After spending eons trying to get the sympathetic snare drum buzz problem under control, I had an epiphany. Since I am not a fan of using duct tape on the drum heads in a crisis (what a mess) and no amount of Moon Gel and tuning variations were working to help. I thought, why not give the drum back its factory parts and see if that may help. If it works for Dodge and the MOPAR brand heck, it has to work for DW. (Dad and I are huge MOPAR fans from way back.) Who better to design a part for a product than the actual engineers that developed the original hardware. Seems like a no-brainer right?
A vibration produced in one material by the vibrations of the same frequency, or a harmonic multiple of that frequency, from a sound wave in contact with the object, by means of the air or an intervening material. More here…
After trying a couple of PureSound Custom Pro and Equalizer Series snare wires in different configurations over the past couple of months I had yet to find the sweet spot that gave the best sound while eliminating the over abundant sympathetic snare buzz. I also thought that installing an “aftermarket” part might do the trick over the old DW wires that were on it for so many years that had become aged and worn. Not so much with my snare drum. It appears to be picky about its parts. So parts ain’t parts…
I decided to pick up a DW True Tone Snare Wire 14 in. 20-Strand beauty. Immediately I could tell that the end plate material was a bit beefier and looked to be precisely machined. The end plates looked slightly beefier and the welds to the wire were very smooth.
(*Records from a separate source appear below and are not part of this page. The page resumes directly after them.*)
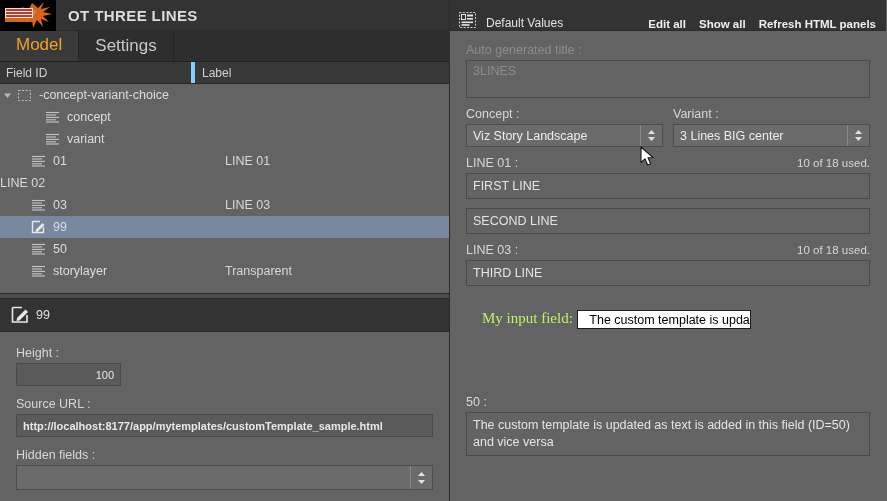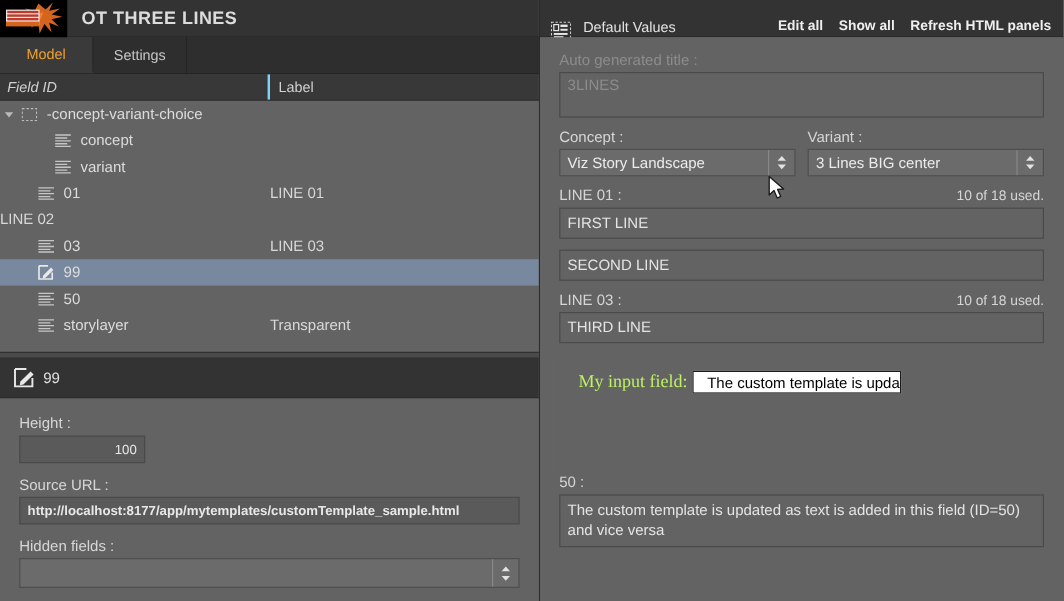--- a/index.html
+++ b/index.html
@@ -224,10 +224,10 @@
     height: 31px;
     background: #333333;
     display: flex;
-    align-items: flex-start;
+    align-items: flex-end;
     flex: 0 0 auto;
     border-bottom: 1px solid #2b2b2b;
-    padding: 16px 6px 0 7px;
+    padding: 4px 6px 0 7px;
   }
   .rheader .rh-icon {
     width: 20px; height: 20px;

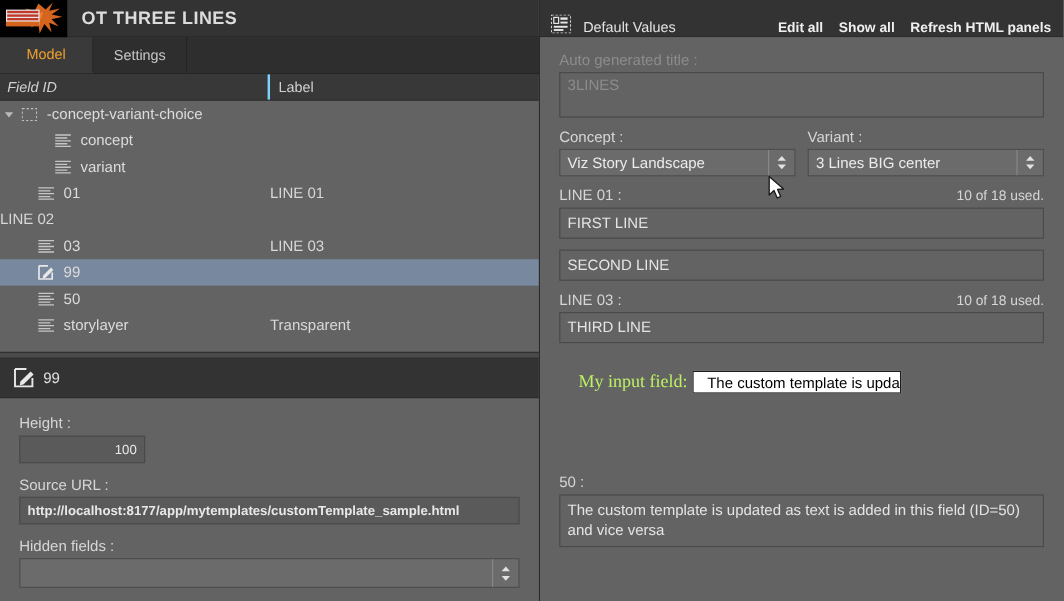--- a/index.html
+++ b/index.html
@@ -68,7 +68,7 @@
     display: flex;
     align-items: center;
     justify-content: center;
-    font-size: 12px;
+    font-size: 17px;
     color: #c7c7c7;
     border-right: 1px solid #232323;
     background: #2e2e2e;

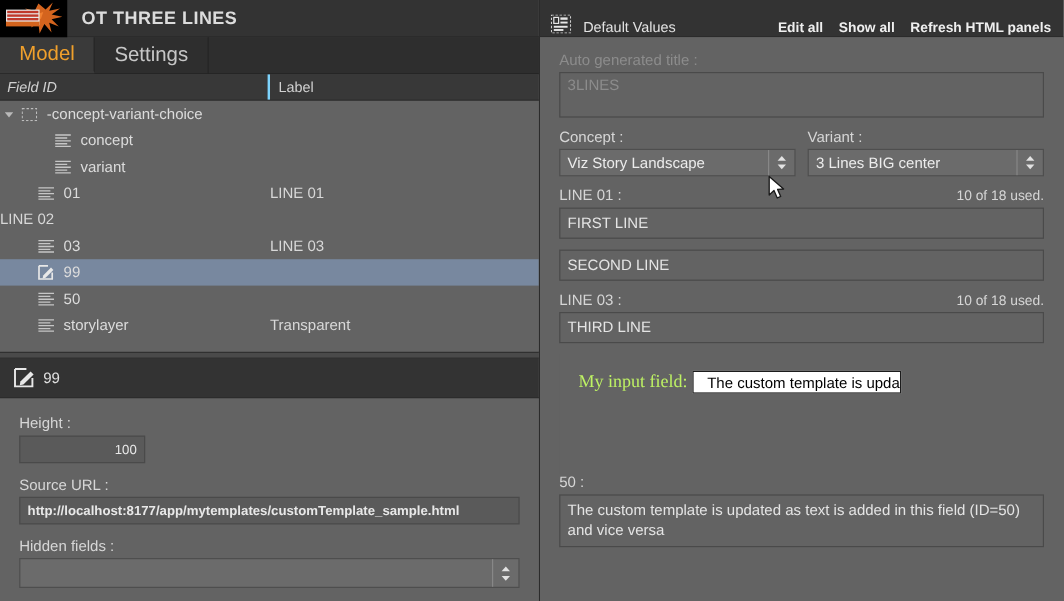--- a/index.html
+++ b/index.html
@@ -92,11 +92,11 @@
     font-size: 12px;
   }
   .colheader .c1 {
-    width: 225px;
+    width: 195px;
     padding-left: 6px;
-    border-right: 2px solid #7dd3fc;
+    border-right: 4px solid #7dd3fc;
     height: 100%;
-    display: flex; align-items: center; font-style: italic;
+    display: flex; align-items: center;
   }
   .colheader .c2 {
     flex: 1 1 auto;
After a quick replacement and a drum re-tuning I gave it a run through and was pleasantly surprised. Sympathetic buzz was greatly reduced when hitting the 10 and 14 inch toms with minimal tweaking. The snare sound became crisp and tight yet retained a natural tone of the drum. After a bit more of minor tuning adjustments I think I have it reduced as far as I can.
Can you ever completely remove resonant snare drum vibrations? Well, I am not an engineer but I would say no. That is the nature and the beauty of an acoustic instrument with many voices working cohesively. Like John Citrone told me, the drum set is meant to be open and to breathe to get a great sound. I would agree. My goal has been to get the best sound from the drums with minimal muffling, muting or adjusting.